WORK REQUIRED ▸
If a line below contains the string "Phone", copy it out.

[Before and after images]
===
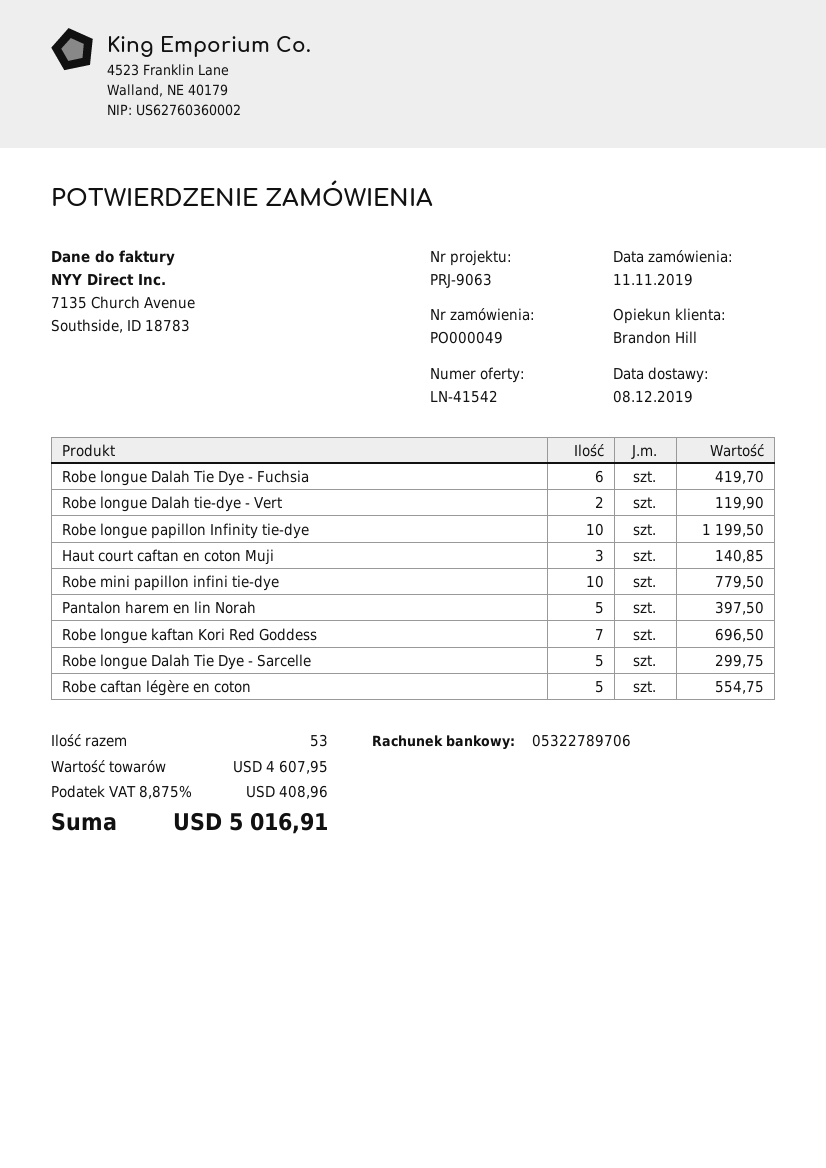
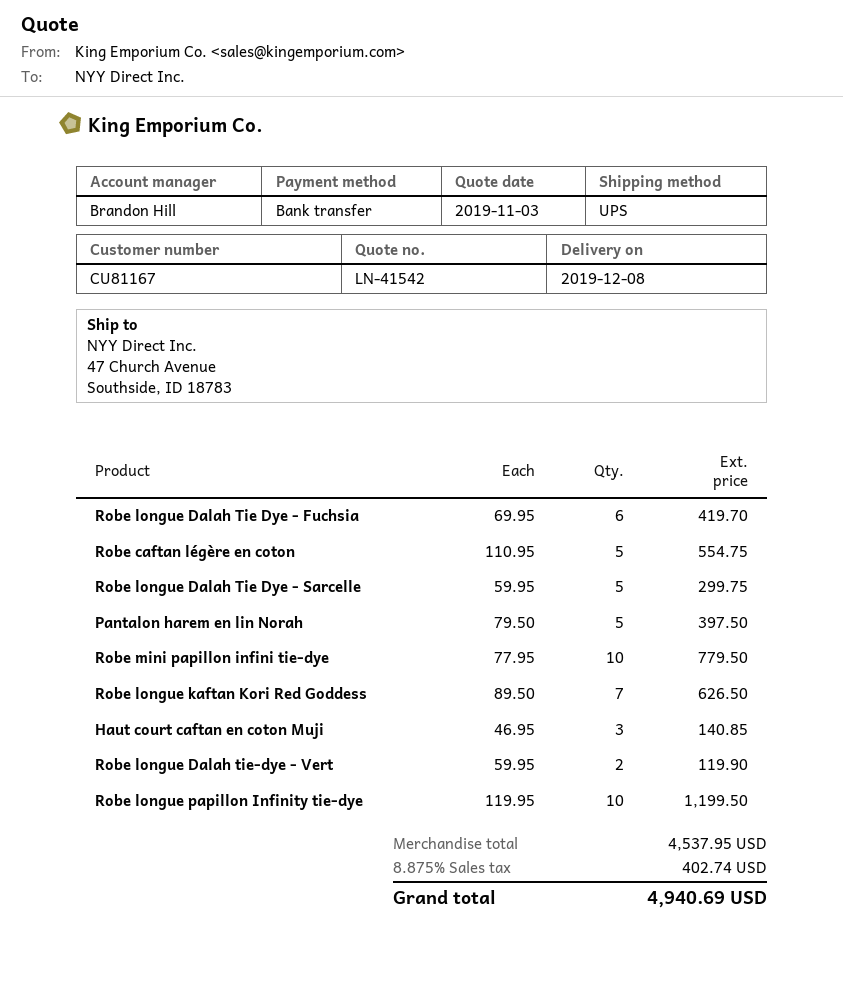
Robe longue kaftan Kori Red Goddess: 7 for 696.50 -> 7 for 626.50
subtotal: 4607.95 -> 4537.95
tax: 8.875% = 408.96 -> 8.875% = 402.74
total: 5016.91 -> 4940.69

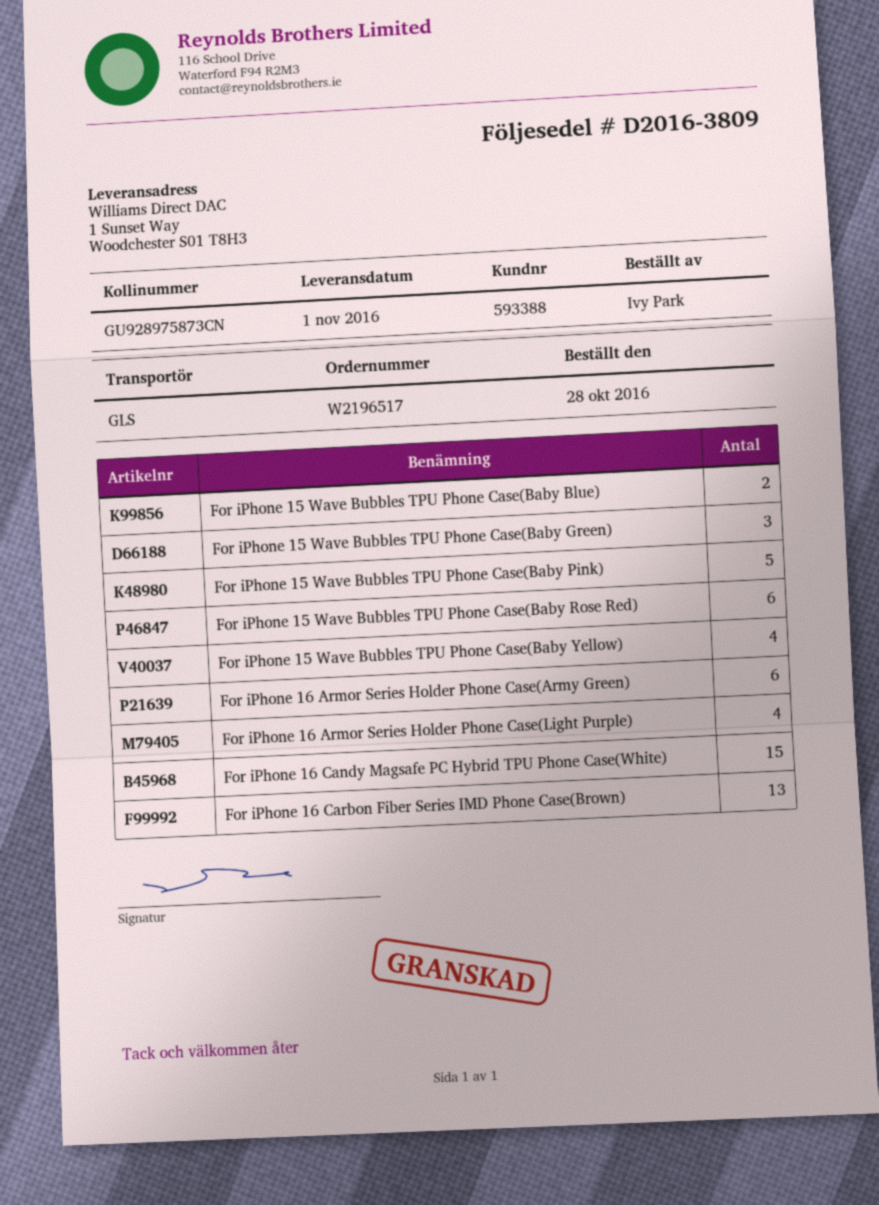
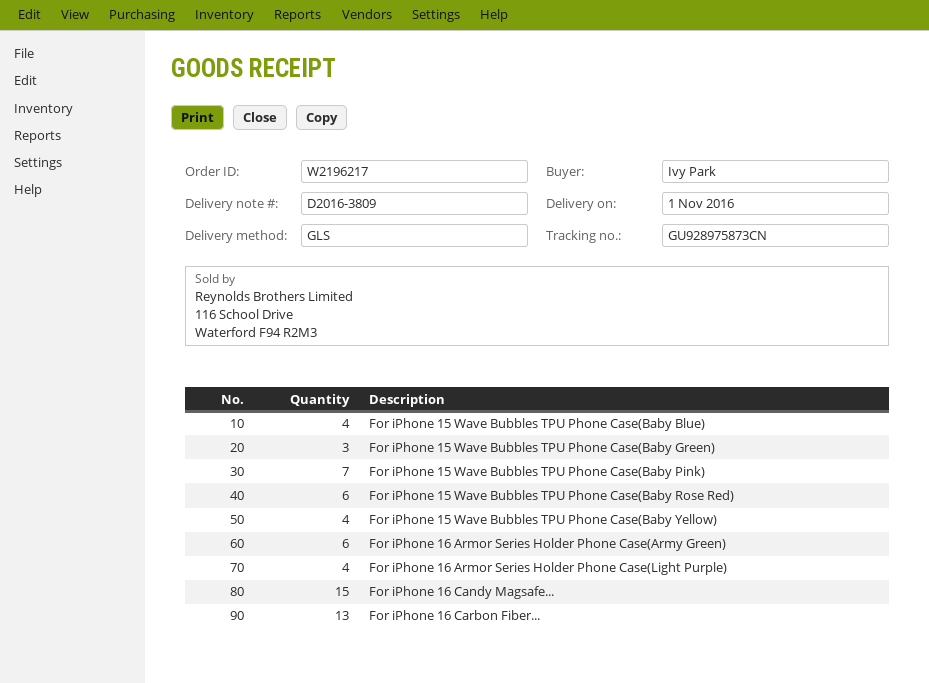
order number: W2196517 -> W2196217
For iPhone 15 Wave Bubbles TPU Phone Case(Baby Blue): 2 -> 4
For iPhone 15 Wave Bubbles TPU Phone Case(Baby Pink): 5 -> 7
===
REPLY ▸
For iPhone 15 Wave Bubbles TPU Phone Case(Baby Blue): 2 -> 4
For iPhone 15 Wave Bubbles TPU Phone Case(Baby Pink): 5 -> 7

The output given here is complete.